Is EventAggregator only for ViewModels in MVVM?

2019-05-07 13:24发布

问题:

I read about the Event Aggregator pattern being implemented in an MVVM design can help to decouple the communication between the ViewModels.

I thought the Event Aggregator is really a good idea. But on a second thought, is the Event Aggregator only used by the ViewModels? Can Models publish to and subscribe from events in the Event Aggregator?

And through this, perhaps, data changes between the ViewModel and Model can then be related via the EventAggregator. This would then probably allow one ViewModel to retrieve information from multiple Models without having the ViewModel to store a reference to all the Models.

If I were to do this, would it cause the whole architecture to be messy and eventually become an anti-pattern? What would be the best practice?

Edit:

I thought I should explain a little on why I am asking this. I am seeing three possible problems:

First, so with DI, my ViewModel wraps the Model. My ViewModel can then communicate with my Model. However, not the other way round. So if my Model has some changes either on its own or externally, it needs a way to inform its ViewModel.

Second, apart from ViewModels having to communicate with other ViewModels, it seems to me that Models have to communicate with other Models as much, or even more, as ViewModels do. These lead to what I thought I could just get everything linked to the EventAggregator.

Third, I find that there are situations where a single ViewModel needs to pull information from multiple Models. But through a Dependency Injection via the ViewModel's constructor, it can only read from one Model.

回答1:

There are several places where you may want to use an event aggregator:

  1. At the viewmodel level so that viewmodels can send out notifications that can be receivd by other objects that are interested or receive messages about events that they are interested in.
  2. At the Service(or Model) level where the model is sending out a stream of data out. Instead of the viewmodel requesting data via a method call it would simply receive the "new data" events.
  3. If you have multiple services providing the same data to a viewmodel it can aggregate the data into a single stream.
  4. You've got a system-wide event (system shutdown) that lets your viewmodels and/or services know they've got to gracefully terminiate. This gives them time to shut down.
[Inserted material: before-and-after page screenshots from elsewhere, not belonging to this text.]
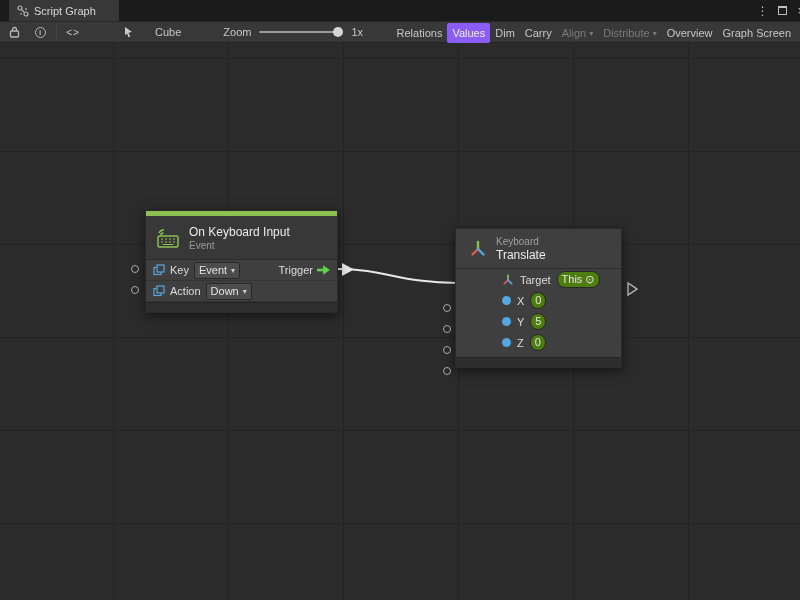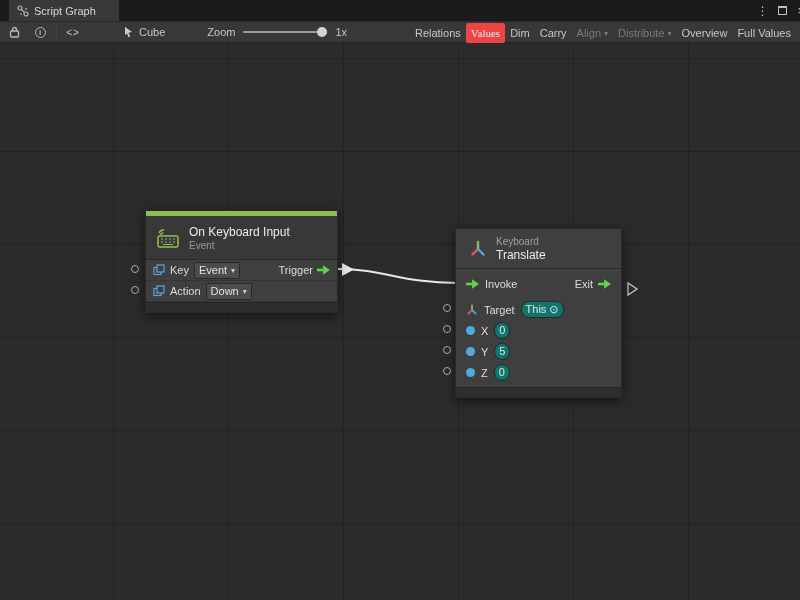--- a/index.html
+++ b/index.html
@@ -17,46 +17,46 @@
 
   
   .toolbar { position:absolute; top:21px; left:0; width:800px; height:22px; background:#383838;
              border-top:1px solid #292929; border-bottom:1px solid #232323;
              display:flex; align-items:center; font-size:11px; color:#c8c8c8; padding:0 4px; }
   .ticon { display:inline-flex; align-items:center; justify-content:center; width:20px; height:18px; }
   .tsep { width:1px; height:14px; background:#2b2b2b; border-right:1px solid #454545; margin:0 6px; }
   .info-circle { width:11px; height:11px; border:1px solid #b8b8b8; border-radius:50%;
                  font-size:8px; font-weight:bold; color:#b8b8b8; display:flex; align-items:center; justify-content:center; }
   .code-glyph { font-size:10px; letter-spacing:1px; color:#c8c8c8; }
-  .obj-group { display:flex; align-items:center; gap:5px; margin-left:40px;text-align:center; }
+  .obj-group { display:flex; align-items:center; gap:21px; margin-left:40px;text-align:center; }
   .zoom-group { display:flex; align-items:center; gap:8px; margin-left:42px;justify-content:flex-end; }
   .slider { position:relative; width:84px; height:12px; }
   .slider .track { position:absolute; top:5px; left:0; width:84px; height:2px; background:#999; border-radius:1px; }
   .slider .handle { position:absolute; top:1px; left:74px; width:10px; height:10px; border-radius:50%; background:#d4d4d4; }
   .tbtns { margin-left:auto; display:flex; align-items:flex-end; height:22px; }
   .tbtn { display:flex; align-items:center; gap:3px; padding:0 5px; height:20px; color:#c8c8c8; cursor:default; white-space:nowrap; }
-  .tbtn.active { background:#ef4444; color:#eeeeee; border-radius:2px;font-family:Liberation Serif, serif; }
+  .tbtn.active { background:#8b5cf6; color:#eeeeee; border-radius:2px; }
   .tbtn.disabled { color:#7a7a7a; }
   .caret2 { font-size:8px; }
 
   
   .canvas { position:absolute; top:43px; left:0; width:800px; height:557px; background:#2b2b2b;
             background-image:
               linear-gradient(to right, #232323 1px, transparent 1px),
               linear-gradient(to bottom, #232323 1px, transparent 1px);
             background-size:115px 93px; background-position:-2px 15px; }
   .wires { position:absolute; top:0; left:0; width:800px; height:557px; pointer-events:none; }
 
   
   .node { position:absolute; background:#3f3f3f; box-shadow:0 3px 10px rgba(0,0,0,0.55);
           border:1px solid #2a2a2a; color:#dddddd; font-size:11px; }
   .node-footer { height:10px; background:#2e2e2e; border-top:1px solid #242424; }
   .port { position:absolute; width:8px; height:8px; border:1px solid #a8a8a8; border-radius:50%; background:transparent; }
   .flow-arrow { display:inline-block; width:13px; height:10px; }
-  .chip { background:#0f766e; border:1px solid #282828; border-radius:8px; padding:0 4px;
+  .chip { background:#4d7c0f; border:1px solid #282828; border-radius:8px; padding:0 4px;
           color:#e3e3e3; line-height:15px; display:inline-flex; align-items:center; gap:3px; }
   .dd { background:#4c4c4c; border:1px solid #282828; border-radius:2px; padding:0 4px;
         color:#e3e3e3; line-height:15px; display:inline-flex; align-items:center; gap:4px; }
   .dd .caret { font-size:8px; color:#cccccc; }
 
   
   .node.kb { left:145px; top:167px; width:193px; }
   .kb-topbar { height:5px; background:#8CC152; }
   .kb-header { height:44px; background:#383838; display:flex; align-items:center; gap:9px; padding:0 10px;
                border-bottom:1px solid #2c2c2c; }
@@ -66,21 +66,21 @@
   .kb-row .right { margin-left:auto; display:flex; align-items:center; gap:4px; }
 
   
   .node.tr { left:455px; top:185px; width:167px; }
   .tr-header { height:40px; display:flex; align-items:center; gap:9px; padding:0 13px; background:#3f3f3f;
                border-bottom:1px solid #2c2c2c; }
   .tr-cat { font-size:10px; color:#a0a0a0; }
   .tr-title { font-size:12px; color:#ececec; margin-top:1px; }
   .tr-flowrow { height:30px; display:flex; align-items:center; padding:0 10px; gap:6px; }
   .tr-flowrow .right { margin-left:auto; display:flex; align-items:center; gap:5px; }
-  .tr-row { height:21px; display:flex; align-items:center; gap:6px; padding:0 10px; }
+  .tr-row { height:21px; display:flex; align-items:center; gap:6px; padding:0 10px;margin-left:36px; }
   .tr-pad { height:4px; }
   .dot-blue { width:9px; height:9px; border-radius:50%; background:#53A8E2; display:inline-block; }
   .lbl { color:#dddddd; }
 </style>
 </head>
 <body>
 
 <div class="titlebar">
   <div class="tab">
     <svg width="12" height="12" viewBox="0 0 12 12">
@@ -146,21 +146,21 @@
       <span class="caret2">▾</span>
       </span>
     <span class="tbtn disabled">
       <span>Distribute</span>
       <span class="caret2">▾</span>
       </span>
     <span class="tbtn">
       <span>Overview</span>
       </span>
     <span class="tbtn">
-      <span>Full Values</span>
+      <span>Graph Screen</span>
       </span>
   </div>
 </div>
 
 <div class="canvas">
 
   <svg class="wires">
     <path d="M338,226 C385,226 400,240 458,240" stroke="#e8e8e8" stroke-width="2" fill="none"></path>
     <polygon points="342,220 354,226.5 342,233" fill="#e8e8e8"></polygon>
     <polygon points="628,240 637,246 628,252" fill="none" stroke="#c8c8c8" stroke-width="1.3"></polygon>
@@ -219,34 +219,20 @@
       <svg width="18" height="18" viewBox="0 0 18 18">
         <path d="M9 9 L9 2" stroke="#8CC152" stroke-width="2.4" stroke-linecap="round"></path>
         <path d="M9 9 L3.5 14.5" stroke="#E05A5A" stroke-width="2.4" stroke-linecap="round"></path>
         <path d="M9 9 L14.5 14.5" stroke="#53A8E2" stroke-width="2.4" stroke-linecap="round"></path>
       </svg>
       <div>
         <div class="tr-cat">Keyboard</div>
         <div class="tr-title">Translate</div>
       </div>
     </div>
-    <div class="tr-flowrow">
-      <svg class="flow-arrow" viewBox="0 0 14 10">
-        <rect x="0" y="3.6" width="7" height="2.8" fill="#5FD14B"></rect>
-        <polygon points="6.5,0 14,5 6.5,10" fill="#5FD14B"></polygon>
-      </svg>
-      <span class="lbl">Invoke</span>
-      <span class="right">
-        <span class="lbl">Exit</span>
-        <svg class="flow-arrow" viewBox="0 0 14 10">
-          <rect x="0" y="3.6" width="7" height="2.8" fill="#5FD14B"></rect>
-          <polygon points="6.5,0 14,5 6.5,10" fill="#5FD14B"></polygon>
-        </svg>
-      </span>
-    </div>
     <div class="tr-row">
       <svg width="12" height="12" viewBox="0 0 18 18">
         <path d="M9 9 L9 2" stroke="#8CC152" stroke-width="2.6" stroke-linecap="round"></path>
         <path d="M9 9 L3.5 14.5" stroke="#E05A5A" stroke-width="2.6" stroke-linecap="round"></path>
         <path d="M9 9 L14.5 14.5" stroke="#53A8E2" stroke-width="2.6" stroke-linecap="round"></path>
       </svg>
       <span class="lbl">Target</span>
       <span class="chip">
         <span>This</span>
         <span>⊙</span>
It's worth keeping in mind that there are drawbacks to using an event aggregator:

  1. It adds a level or indirection, making the code harder to read. Mapping event publishers and subscribers can be a nuisance depending on what dev tools you have.
  2. It requires an amount of "scaffolding" code to make it work. This can become a burden if it is over-used (you need to keep track of what events do what, etc).
  3. Replacing service methods with event agregator events in the most part doesn't work if it's for simple data requests. You need 2 events per method call (a request and a response event). You also have to be careful about sending the wrong viewmodel data: if viewmodel A sends a request for data and it's response is received by viewmodel A and B then you've got to be able to have viewmodel B filter out the response.

Generally I don't use an event-aggregator to provide service to service communication (in my main work project we have 20 events, only 1 of which is service to service). This is because most of my service calls are simple one-off requests for data and not a continuous stream of updates.